▶ [RECORD EXCERPTS]:
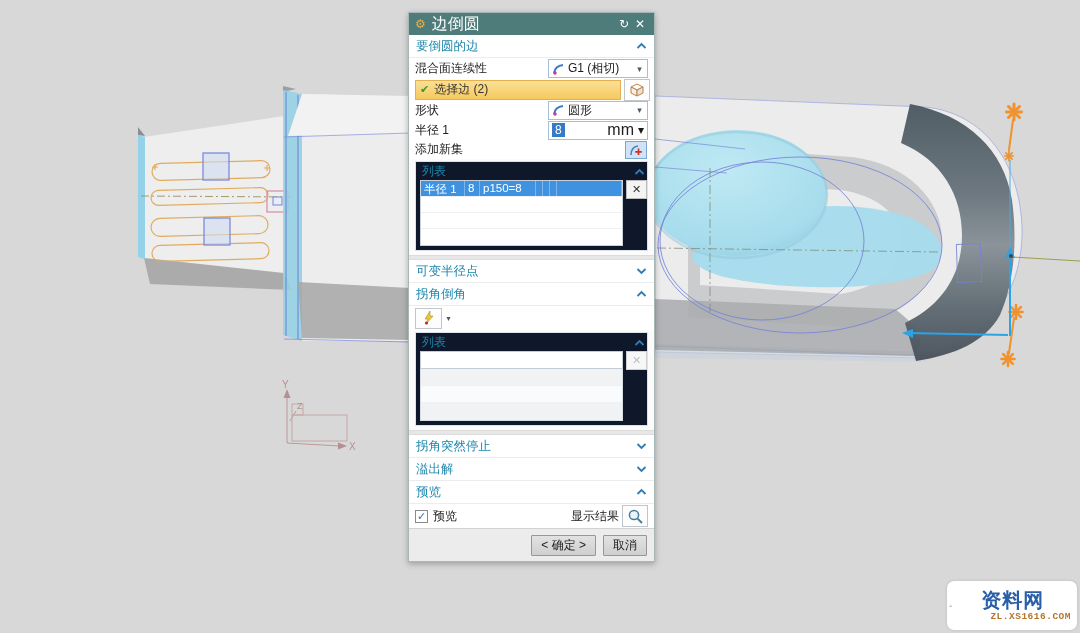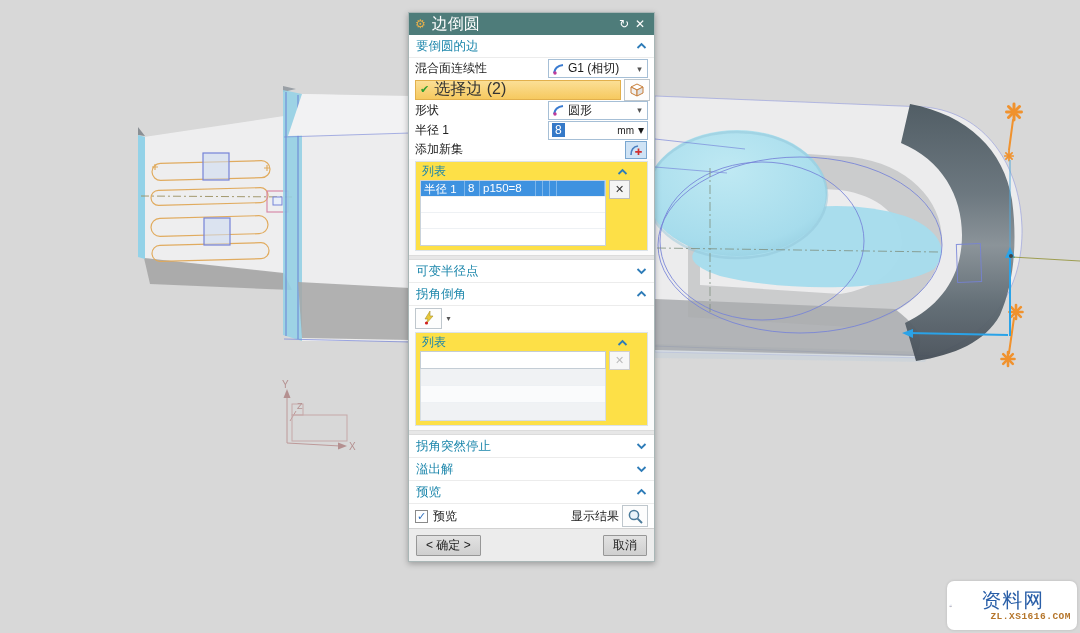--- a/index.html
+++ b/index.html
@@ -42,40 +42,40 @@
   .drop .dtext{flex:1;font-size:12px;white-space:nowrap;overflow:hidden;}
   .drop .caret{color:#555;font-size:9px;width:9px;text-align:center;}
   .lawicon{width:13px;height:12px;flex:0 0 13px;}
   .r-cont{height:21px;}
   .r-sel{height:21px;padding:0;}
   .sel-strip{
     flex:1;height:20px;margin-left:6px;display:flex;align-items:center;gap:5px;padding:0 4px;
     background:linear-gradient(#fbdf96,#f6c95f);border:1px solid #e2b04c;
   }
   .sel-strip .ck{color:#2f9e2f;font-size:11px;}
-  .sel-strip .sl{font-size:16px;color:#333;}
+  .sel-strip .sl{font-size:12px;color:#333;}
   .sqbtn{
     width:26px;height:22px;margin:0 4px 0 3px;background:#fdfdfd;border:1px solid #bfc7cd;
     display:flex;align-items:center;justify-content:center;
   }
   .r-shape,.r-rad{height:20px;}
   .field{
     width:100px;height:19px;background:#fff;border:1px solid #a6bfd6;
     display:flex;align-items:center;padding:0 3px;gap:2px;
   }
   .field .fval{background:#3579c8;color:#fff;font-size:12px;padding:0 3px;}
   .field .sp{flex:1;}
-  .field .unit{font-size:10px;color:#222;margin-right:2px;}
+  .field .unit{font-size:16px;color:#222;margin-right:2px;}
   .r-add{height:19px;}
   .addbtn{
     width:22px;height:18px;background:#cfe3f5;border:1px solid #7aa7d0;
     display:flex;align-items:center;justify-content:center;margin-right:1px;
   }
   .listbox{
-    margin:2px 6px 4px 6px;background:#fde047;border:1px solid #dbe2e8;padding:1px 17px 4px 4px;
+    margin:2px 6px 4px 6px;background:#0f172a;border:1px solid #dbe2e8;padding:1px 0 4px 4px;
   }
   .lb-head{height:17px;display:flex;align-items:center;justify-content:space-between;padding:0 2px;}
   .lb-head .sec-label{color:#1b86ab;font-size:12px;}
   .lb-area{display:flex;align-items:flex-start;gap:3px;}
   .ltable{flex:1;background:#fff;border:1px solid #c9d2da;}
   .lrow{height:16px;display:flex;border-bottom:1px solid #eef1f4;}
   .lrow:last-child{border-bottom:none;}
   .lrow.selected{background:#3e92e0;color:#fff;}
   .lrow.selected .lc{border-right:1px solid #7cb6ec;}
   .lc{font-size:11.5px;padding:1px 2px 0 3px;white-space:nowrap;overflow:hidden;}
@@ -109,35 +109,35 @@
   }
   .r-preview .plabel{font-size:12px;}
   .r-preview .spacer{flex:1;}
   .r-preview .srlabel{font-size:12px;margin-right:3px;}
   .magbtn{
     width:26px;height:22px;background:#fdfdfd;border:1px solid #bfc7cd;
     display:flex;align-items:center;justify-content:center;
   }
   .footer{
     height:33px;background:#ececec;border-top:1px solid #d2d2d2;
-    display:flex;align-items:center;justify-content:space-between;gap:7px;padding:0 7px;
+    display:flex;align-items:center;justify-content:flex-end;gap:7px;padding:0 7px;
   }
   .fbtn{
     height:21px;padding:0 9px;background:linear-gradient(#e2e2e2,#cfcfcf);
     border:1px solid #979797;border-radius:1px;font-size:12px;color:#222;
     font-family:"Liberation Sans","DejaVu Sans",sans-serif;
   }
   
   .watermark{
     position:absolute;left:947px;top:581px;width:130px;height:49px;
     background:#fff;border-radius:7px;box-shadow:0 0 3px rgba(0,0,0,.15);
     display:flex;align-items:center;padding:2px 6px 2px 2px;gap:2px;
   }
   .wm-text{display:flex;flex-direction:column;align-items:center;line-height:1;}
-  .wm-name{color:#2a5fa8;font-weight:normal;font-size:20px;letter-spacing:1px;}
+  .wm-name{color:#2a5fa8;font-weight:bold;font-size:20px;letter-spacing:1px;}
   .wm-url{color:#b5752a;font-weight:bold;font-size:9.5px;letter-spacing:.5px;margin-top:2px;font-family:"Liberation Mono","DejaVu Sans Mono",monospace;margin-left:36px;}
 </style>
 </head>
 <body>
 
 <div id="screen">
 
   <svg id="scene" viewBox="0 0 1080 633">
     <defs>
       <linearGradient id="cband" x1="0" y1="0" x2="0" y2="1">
* * *
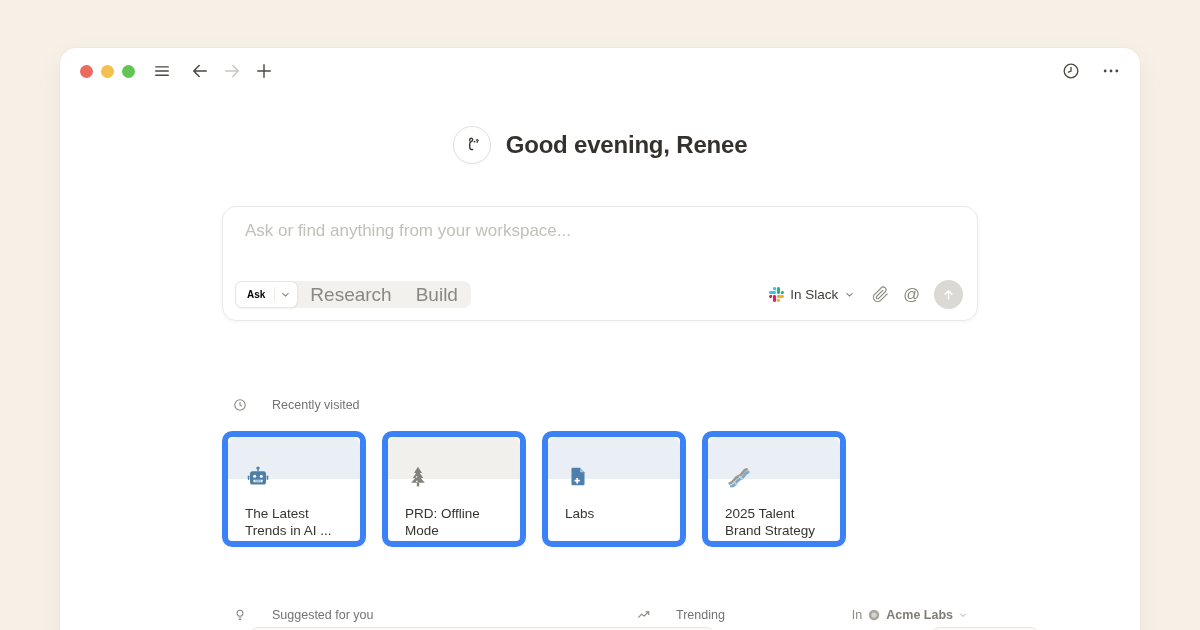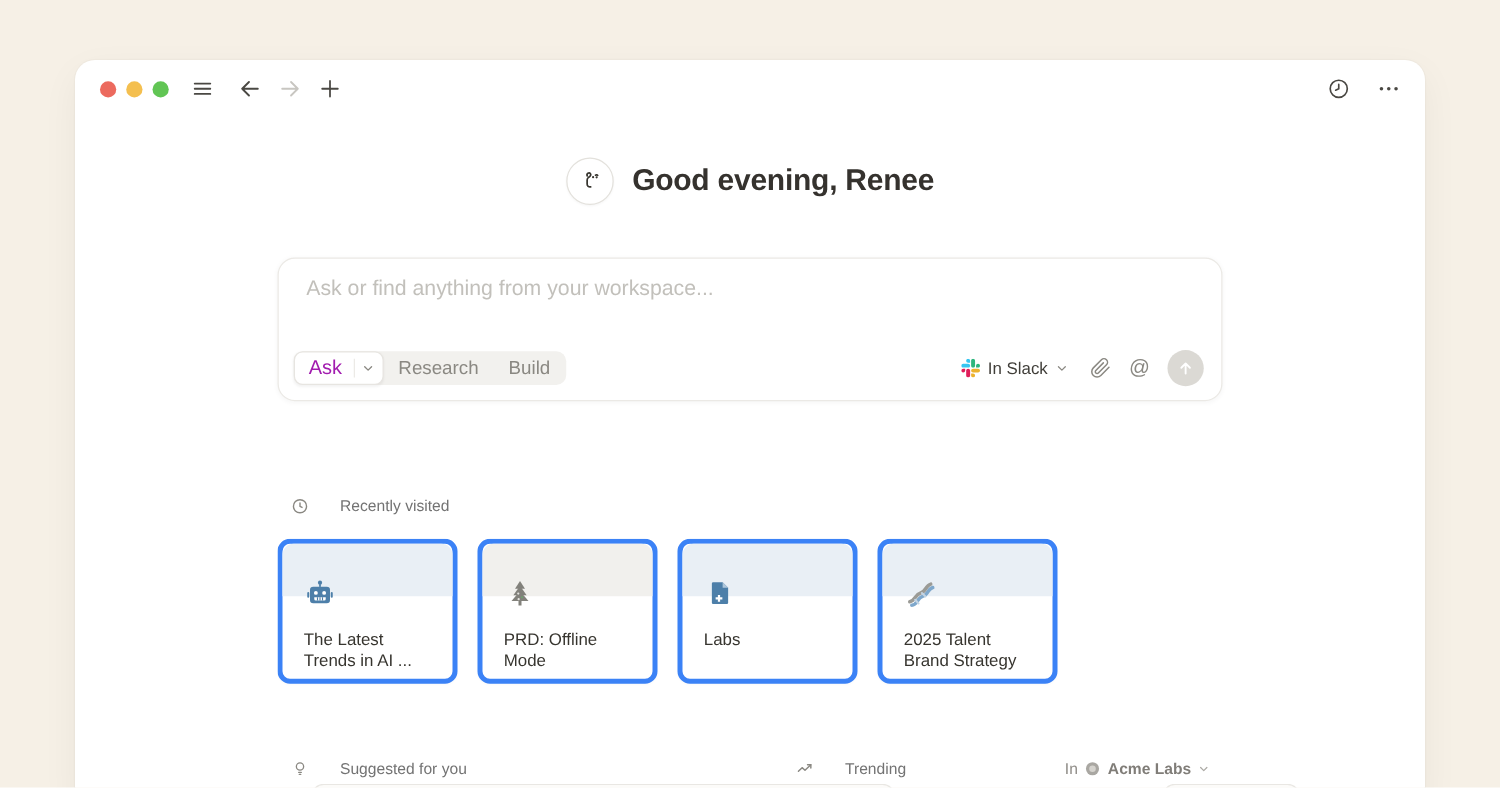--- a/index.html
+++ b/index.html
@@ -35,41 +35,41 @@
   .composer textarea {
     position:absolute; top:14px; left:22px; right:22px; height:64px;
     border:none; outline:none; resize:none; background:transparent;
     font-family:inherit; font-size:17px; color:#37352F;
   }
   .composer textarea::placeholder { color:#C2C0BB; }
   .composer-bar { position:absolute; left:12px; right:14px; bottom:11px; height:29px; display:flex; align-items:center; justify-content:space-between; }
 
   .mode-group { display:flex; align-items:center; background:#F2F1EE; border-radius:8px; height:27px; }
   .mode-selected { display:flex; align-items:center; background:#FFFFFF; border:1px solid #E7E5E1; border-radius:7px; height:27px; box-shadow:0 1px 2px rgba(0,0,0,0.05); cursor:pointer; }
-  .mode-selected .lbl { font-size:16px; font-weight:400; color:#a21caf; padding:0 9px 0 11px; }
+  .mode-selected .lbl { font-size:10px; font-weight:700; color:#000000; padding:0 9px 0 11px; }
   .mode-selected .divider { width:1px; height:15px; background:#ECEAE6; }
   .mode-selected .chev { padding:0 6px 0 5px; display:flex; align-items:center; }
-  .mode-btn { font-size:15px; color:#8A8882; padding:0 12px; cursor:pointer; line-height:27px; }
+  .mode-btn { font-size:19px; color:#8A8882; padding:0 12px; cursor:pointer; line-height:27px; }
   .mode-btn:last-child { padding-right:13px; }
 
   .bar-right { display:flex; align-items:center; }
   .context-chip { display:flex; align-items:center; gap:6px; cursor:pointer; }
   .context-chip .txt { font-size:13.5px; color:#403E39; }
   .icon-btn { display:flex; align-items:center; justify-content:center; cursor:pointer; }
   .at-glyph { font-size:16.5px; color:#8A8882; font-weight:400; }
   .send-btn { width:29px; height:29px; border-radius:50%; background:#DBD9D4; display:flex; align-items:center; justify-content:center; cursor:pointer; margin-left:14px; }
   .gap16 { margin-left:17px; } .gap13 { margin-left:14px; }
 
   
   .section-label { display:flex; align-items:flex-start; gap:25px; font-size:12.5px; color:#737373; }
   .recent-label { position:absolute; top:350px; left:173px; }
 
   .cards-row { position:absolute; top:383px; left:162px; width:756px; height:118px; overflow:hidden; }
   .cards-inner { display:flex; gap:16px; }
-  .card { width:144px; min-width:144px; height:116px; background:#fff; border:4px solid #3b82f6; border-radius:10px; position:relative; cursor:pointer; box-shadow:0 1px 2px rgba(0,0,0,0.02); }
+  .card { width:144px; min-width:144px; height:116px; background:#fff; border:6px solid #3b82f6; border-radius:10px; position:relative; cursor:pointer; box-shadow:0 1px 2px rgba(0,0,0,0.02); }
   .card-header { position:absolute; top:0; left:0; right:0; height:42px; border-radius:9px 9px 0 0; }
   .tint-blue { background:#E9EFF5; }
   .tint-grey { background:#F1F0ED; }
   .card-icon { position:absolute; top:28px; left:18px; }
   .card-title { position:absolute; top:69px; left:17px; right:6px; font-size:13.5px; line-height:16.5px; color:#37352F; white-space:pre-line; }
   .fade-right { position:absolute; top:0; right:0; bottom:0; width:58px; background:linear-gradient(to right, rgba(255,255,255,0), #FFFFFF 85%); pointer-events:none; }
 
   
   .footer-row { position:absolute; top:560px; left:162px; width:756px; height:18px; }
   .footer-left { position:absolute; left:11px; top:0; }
* * *
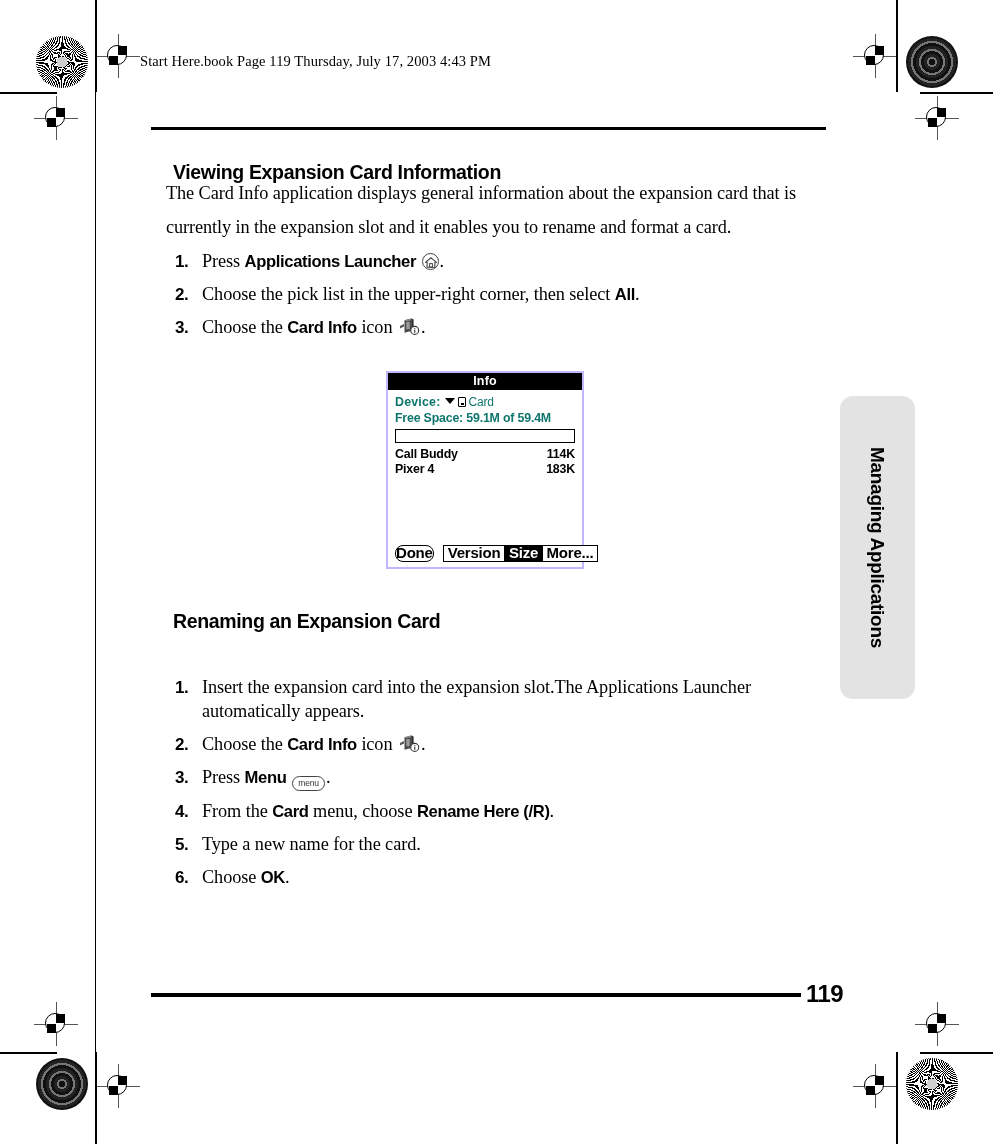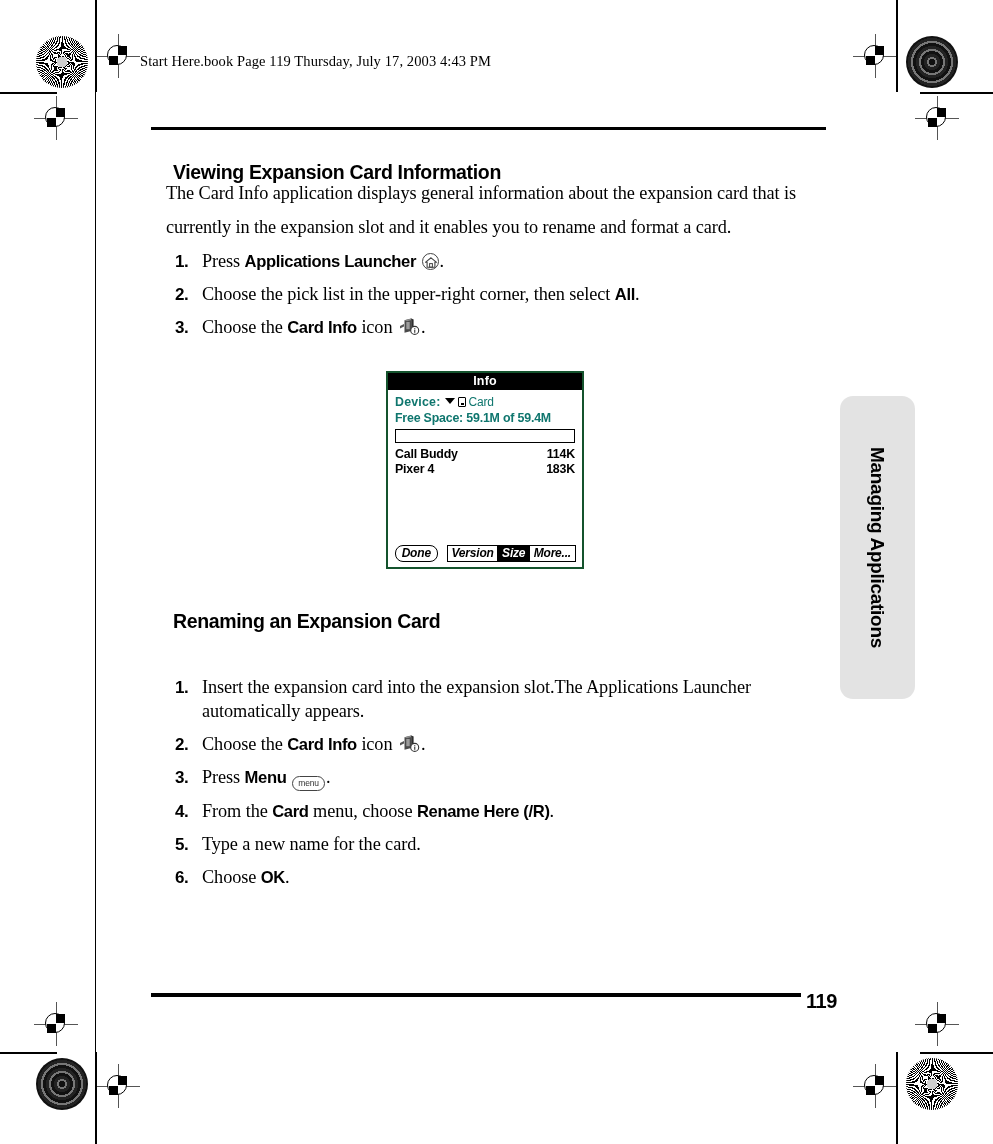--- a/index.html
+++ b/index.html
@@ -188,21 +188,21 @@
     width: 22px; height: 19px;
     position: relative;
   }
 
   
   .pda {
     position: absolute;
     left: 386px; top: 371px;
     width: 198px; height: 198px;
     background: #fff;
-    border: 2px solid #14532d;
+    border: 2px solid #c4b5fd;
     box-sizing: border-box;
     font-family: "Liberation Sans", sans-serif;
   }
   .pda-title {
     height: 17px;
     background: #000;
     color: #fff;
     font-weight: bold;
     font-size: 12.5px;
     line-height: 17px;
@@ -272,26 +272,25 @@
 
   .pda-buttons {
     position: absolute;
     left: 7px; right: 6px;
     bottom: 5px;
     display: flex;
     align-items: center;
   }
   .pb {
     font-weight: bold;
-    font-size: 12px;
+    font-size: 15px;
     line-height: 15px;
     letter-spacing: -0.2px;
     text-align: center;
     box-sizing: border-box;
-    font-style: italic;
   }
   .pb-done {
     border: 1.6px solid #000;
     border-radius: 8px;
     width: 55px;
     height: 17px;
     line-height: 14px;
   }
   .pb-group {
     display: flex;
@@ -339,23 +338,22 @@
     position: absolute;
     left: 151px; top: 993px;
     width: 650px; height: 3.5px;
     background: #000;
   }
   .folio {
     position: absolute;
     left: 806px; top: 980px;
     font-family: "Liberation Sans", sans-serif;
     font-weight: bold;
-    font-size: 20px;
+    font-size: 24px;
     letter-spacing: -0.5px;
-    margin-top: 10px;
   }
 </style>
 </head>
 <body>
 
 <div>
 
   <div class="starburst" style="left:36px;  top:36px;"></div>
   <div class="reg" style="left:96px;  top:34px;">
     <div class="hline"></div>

▶ [WHAT YOU ARE ASKED TO DO]:
Above are the records; report each line in them that includes the word "shadow".

▶ [EXERCISE RESULT]:
     background:#fff;border-radius:7px;box-shadow:0 0 3px rgba(0,0,0,.15);
   .mode-selected { display:flex; align-items:center; background:#FFFFFF; border:1px solid #E7E5E1; border-radius:7px; height:27px; box-shadow:0 1px 2px rgba(0,0,0,0.05); cursor:pointer; }
-  .card { width:144px; min-width:144px; height:116px; background:#fff; border:4px solid #3b82f6; border-radius:10px; position:relative; cursor:pointer; box-shadow:0 1px 2px rgba(0,0,0,0.02); }
+  .card { width:144px; min-width:144px; height:116px; background:#fff; border:6px solid #3b82f6; border-radius:10px; position:relative; cursor:pointer; box-shadow:0 1px 2px rgba(0,0,0,0.02); }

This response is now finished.